Data for review Start Marker

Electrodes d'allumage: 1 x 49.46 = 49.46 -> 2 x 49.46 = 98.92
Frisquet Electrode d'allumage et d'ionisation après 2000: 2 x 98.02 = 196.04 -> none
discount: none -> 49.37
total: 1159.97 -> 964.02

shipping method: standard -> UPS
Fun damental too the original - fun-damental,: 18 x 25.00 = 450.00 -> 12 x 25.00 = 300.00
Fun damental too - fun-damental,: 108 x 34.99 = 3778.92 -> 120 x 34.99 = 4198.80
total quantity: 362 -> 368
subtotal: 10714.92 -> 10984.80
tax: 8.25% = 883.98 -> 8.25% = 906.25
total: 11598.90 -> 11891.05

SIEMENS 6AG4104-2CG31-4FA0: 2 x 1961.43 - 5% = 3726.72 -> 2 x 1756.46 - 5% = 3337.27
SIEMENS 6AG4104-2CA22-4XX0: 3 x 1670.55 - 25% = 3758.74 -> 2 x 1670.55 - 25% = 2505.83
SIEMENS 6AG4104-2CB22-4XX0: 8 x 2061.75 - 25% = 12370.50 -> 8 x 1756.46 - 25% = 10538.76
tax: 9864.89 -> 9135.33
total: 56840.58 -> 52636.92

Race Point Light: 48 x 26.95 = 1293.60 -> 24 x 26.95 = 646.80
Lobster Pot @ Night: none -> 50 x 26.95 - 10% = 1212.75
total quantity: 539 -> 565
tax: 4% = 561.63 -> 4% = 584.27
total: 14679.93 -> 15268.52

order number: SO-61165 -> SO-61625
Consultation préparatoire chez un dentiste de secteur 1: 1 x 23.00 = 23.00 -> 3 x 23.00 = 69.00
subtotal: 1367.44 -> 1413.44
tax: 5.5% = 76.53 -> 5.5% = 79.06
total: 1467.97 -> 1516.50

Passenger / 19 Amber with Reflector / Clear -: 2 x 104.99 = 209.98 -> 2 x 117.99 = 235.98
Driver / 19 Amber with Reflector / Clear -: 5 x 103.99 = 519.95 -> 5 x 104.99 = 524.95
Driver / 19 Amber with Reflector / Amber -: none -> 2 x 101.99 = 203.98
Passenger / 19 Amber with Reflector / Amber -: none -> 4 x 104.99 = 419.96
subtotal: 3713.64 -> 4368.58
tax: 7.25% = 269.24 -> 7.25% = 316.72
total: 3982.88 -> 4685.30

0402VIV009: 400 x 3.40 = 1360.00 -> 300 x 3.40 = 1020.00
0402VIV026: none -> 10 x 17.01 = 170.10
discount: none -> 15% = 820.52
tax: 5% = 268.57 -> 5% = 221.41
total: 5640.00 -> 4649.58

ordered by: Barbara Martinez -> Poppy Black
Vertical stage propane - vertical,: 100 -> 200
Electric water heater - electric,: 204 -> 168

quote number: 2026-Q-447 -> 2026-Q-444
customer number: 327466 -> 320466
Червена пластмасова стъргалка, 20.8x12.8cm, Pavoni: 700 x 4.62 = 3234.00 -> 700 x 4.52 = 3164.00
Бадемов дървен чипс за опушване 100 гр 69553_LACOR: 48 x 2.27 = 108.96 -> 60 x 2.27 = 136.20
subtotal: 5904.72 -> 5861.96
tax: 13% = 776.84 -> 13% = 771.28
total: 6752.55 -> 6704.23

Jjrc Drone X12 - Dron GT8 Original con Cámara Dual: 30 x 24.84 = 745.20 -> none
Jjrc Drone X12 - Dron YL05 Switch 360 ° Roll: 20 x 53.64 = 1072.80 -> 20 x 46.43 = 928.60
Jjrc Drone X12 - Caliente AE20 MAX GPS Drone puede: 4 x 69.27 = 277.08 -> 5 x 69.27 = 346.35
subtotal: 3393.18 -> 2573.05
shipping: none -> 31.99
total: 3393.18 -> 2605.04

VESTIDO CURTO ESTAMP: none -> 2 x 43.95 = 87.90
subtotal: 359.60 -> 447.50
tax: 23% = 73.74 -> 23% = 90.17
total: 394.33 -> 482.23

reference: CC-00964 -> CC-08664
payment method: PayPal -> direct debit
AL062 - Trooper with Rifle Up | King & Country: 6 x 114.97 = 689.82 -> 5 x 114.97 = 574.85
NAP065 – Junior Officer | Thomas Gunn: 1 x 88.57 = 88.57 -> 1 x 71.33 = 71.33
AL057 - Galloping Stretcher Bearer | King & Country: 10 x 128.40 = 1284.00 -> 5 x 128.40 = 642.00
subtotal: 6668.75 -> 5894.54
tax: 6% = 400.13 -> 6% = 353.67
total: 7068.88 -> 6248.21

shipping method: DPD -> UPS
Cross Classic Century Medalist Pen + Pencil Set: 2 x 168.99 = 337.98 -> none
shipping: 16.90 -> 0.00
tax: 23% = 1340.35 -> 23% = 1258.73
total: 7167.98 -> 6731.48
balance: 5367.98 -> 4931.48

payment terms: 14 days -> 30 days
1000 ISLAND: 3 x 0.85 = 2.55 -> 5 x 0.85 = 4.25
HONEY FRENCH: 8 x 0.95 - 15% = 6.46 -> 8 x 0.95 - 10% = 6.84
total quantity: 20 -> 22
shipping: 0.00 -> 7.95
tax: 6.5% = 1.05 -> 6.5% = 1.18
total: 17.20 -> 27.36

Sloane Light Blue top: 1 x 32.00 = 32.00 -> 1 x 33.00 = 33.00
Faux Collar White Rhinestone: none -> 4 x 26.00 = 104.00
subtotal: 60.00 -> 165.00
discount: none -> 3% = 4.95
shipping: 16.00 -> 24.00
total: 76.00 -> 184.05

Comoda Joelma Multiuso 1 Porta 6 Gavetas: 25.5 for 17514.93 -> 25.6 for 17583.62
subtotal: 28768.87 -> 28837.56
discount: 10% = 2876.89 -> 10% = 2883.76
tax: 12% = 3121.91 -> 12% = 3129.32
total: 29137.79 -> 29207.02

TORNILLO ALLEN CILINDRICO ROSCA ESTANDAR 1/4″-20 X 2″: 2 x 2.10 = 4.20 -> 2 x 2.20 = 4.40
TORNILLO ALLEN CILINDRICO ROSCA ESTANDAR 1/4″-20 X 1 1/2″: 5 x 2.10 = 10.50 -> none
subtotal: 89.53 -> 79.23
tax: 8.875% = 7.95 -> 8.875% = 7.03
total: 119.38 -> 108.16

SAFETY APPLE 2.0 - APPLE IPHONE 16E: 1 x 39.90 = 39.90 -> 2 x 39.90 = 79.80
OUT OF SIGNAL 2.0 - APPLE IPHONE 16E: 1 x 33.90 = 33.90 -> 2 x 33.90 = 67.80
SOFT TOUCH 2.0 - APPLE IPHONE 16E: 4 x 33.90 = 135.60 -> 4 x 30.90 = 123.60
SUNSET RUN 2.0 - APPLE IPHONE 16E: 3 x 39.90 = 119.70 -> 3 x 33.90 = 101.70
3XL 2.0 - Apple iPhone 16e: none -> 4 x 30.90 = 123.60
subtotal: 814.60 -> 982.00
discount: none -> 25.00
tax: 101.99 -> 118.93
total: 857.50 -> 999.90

Data for review End Marker

> _Aim of the exercise_: Would you reproduce the material above exactly as it reads?

> _Result for this exercise_:
Electrodes d'allumage: 1 x 49.46 = 49.46 -> 2 x 49.46 = 98.92
Frisquet Electrode d'allumage et d'ionisation après 2000: 2 x 98.02 = 196.04 -> none
discount: none -> 49.37
total: 1159.97 -> 964.02

shipping method: standard -> UPS
Fun damental too the original - fun-damental,: 18 x 25.00 = 450.00 -> 12 x 25.00 = 300.00
Fun damental too - fun-damental,: 108 x 34.99 = 3778.92 -> 120 x 34.99 = 4198.80
total quantity: 362 -> 368
subtotal: 10714.92 -> 10984.80
tax: 8.25% = 883.98 -> 8.25% = 906.25
total: 11598.90 -> 11891.05

SIEMENS 6AG4104-2CG31-4FA0: 2 x 1961.43 - 5% = 3726.72 -> 2 x 1756.46 - 5% = 3337.27
SIEMENS 6AG4104-2CA22-4XX0: 3 x 1670.55 - 25% = 3758.74 -> 2 x 1670.55 - 25% = 2505.83
SIEMENS 6AG4104-2CB22-4XX0: 8 x 2061.75 - 25% = 12370.50 -> 8 x 1756.46 - 25% = 10538.76
tax: 9864.89 -> 9135.33
total: 56840.58 -> 52636.92

Race Point Light: 48 x 26.95 = 1293.60 -> 24 x 26.95 = 646.80
Lobster Pot @ Night: none -> 50 x 26.95 - 10% = 1212.75
total quantity: 539 -> 565
tax: 4% = 561.63 -> 4% = 584.27
total: 14679.93 -> 15268.52

order number: SO-61165 -> SO-61625
Consultation préparatoire chez un dentiste de secteur 1: 1 x 23.00 = 23.00 -> 3 x 23.00 = 69.00
subtotal: 1367.44 -> 1413.44
tax: 5.5% = 76.53 -> 5.5% = 79.06
total: 1467.97 -> 1516.50

Passenger / 19 Amber with Reflector / Clear -: 2 x 104.99 = 209.98 -> 2 x 117.99 = 235.98
Driver / 19 Amber with Reflector / Clear -: 5 x 103.99 = 519.95 -> 5 x 104.99 = 524.95
Driver / 19 Amber with Reflector / Amber -: none -> 2 x 101.99 = 203.98
Passenger / 19 Amber with Reflector / Amber -: none -> 4 x 104.99 = 419.96
subtotal: 3713.64 -> 4368.58
tax: 7.25% = 269.24 -> 7.25% = 316.72
total: 3982.88 -> 4685.30

0402VIV009: 400 x 3.40 = 1360.00 -> 300 x 3.40 = 1020.00
0402VIV026: none -> 10 x 17.01 = 170.10
discount: none -> 15% = 820.52
tax: 5% = 268.57 -> 5% = 221.41
total: 5640.00 -> 4649.58

ordered by: Barbara Martinez -> Poppy Black
Vertical stage propane - vertical,: 100 -> 200
Electric water heater - electric,: 204 -> 168

quote number: 2026-Q-447 -> 2026-Q-444
customer number: 327466 -> 320466
Червена пластмасова стъргалка, 20.8x12.8cm, Pavoni: 700 x 4.62 = 3234.00 -> 700 x 4.52 = 3164.00
Бадемов дървен чипс за опушване 100 гр 69553_LACOR: 48 x 2.27 = 108.96 -> 60 x 2.27 = 136.20
subtotal: 5904.72 -> 5861.96
tax: 13% = 776.84 -> 13% = 771.28
total: 6752.55 -> 6704.23

Jjrc Drone X12 - Dron GT8 Original con Cámara Dual: 30 x 24.84 = 745.20 -> none
Jjrc Drone X12 - Dron YL05 Switch 360 ° Roll: 20 x 53.64 = 1072.80 -> 20 x 46.43 = 928.60
Jjrc Drone X12 - Caliente AE20 MAX GPS Drone puede: 4 x 69.27 = 277.08 -> 5 x 69.27 = 346.35
subtotal: 3393.18 -> 2573.05
shipping: none -> 31.99
total: 3393.18 -> 2605.04

VESTIDO CURTO ESTAMP: none -> 2 x 43.95 = 87.90
subtotal: 359.60 -> 447.50
tax: 23% = 73.74 -> 23% = 90.17
total: 394.33 -> 482.23

reference: CC-00964 -> CC-08664
payment method: PayPal -> direct debit
AL062 - Trooper with Rifle Up | King & Country: 6 x 114.97 = 689.82 -> 5 x 114.97 = 574.85
NAP065 – Junior Officer | Thomas Gunn: 1 x 88.57 = 88.57 -> 1 x 71.33 = 71.33
AL057 - Galloping Stretcher Bearer | King & Country: 10 x 128.40 = 1284.00 -> 5 x 128.40 = 642.00
subtotal: 6668.75 -> 5894.54
tax: 6% = 400.13 -> 6% = 353.67
total: 7068.88 -> 6248.21

shipping method: DPD -> UPS
Cross Classic Century Medalist Pen + Pencil Set: 2 x 168.99 = 337.98 -> none
shipping: 16.90 -> 0.00
tax: 23% = 1340.35 -> 23% = 1258.73
total: 7167.98 -> 6731.48
balance: 5367.98 -> 4931.48

payment terms: 14 days -> 30 days
1000 ISLAND: 3 x 0.85 = 2.55 -> 5 x 0.85 = 4.25
HONEY FRENCH: 8 x 0.95 - 15% = 6.46 -> 8 x 0.95 - 10% = 6.84
total quantity: 20 -> 22
shipping: 0.00 -> 7.95
tax: 6.5% = 1.05 -> 6.5% = 1.18
total: 17.20 -> 27.36

Sloane Light Blue top: 1 x 32.00 = 32.00 -> 1 x 33.00 = 33.00
Faux Collar White Rhinestone: none -> 4 x 26.00 = 104.00
subtotal: 60.00 -> 165.00
discount: none -> 3% = 4.95
shipping: 16.00 -> 24.00
total: 76.00 -> 184.05

Comoda Joelma Multiuso 1 Porta 6 Gavetas: 25.5 for 17514.93 -> 25.6 for 17583.62
subtotal: 28768.87 -> 28837.56
discount: 10% = 2876.89 -> 10% = 2883.76
tax: 12% = 3121.91 -> 12% = 3129.32
total: 29137.79 -> 29207.02

TORNILLO ALLEN CILINDRICO ROSCA ESTANDAR 1/4″-20 X 2″: 2 x 2.10 = 4.20 -> 2 x 2.20 = 4.40
TORNILLO ALLEN CILINDRICO ROSCA ESTANDAR 1/4″-20 X 1 1/2″: 5 x 2.10 = 10.50 -> none
subtotal: 89.53 -> 79.23
tax: 8.875% = 7.95 -> 8.875% = 7.03
total: 119.38 -> 108.16

SAFETY APPLE 2.0 - APPLE IPHONE 16E: 1 x 39.90 = 39.90 -> 2 x 39.90 = 79.80
OUT OF SIGNAL 2.0 - APPLE IPHONE 16E: 1 x 33.90 = 33.90 -> 2 x 33.90 = 67.80
SOFT TOUCH 2.0 - APPLE IPHONE 16E: 4 x 33.90 = 135.60 -> 4 x 30.90 = 123.60
SUNSET RUN 2.0 - APPLE IPHONE 16E: 3 x 39.90 = 119.70 -> 3 x 33.90 = 101.70
3XL 2.0 - Apple iPhone 16e: none -> 4 x 30.90 = 123.60
subtotal: 814.60 -> 982.00
discount: none -> 25.00
tax: 101.99 -> 118.93
total: 857.50 -> 999.90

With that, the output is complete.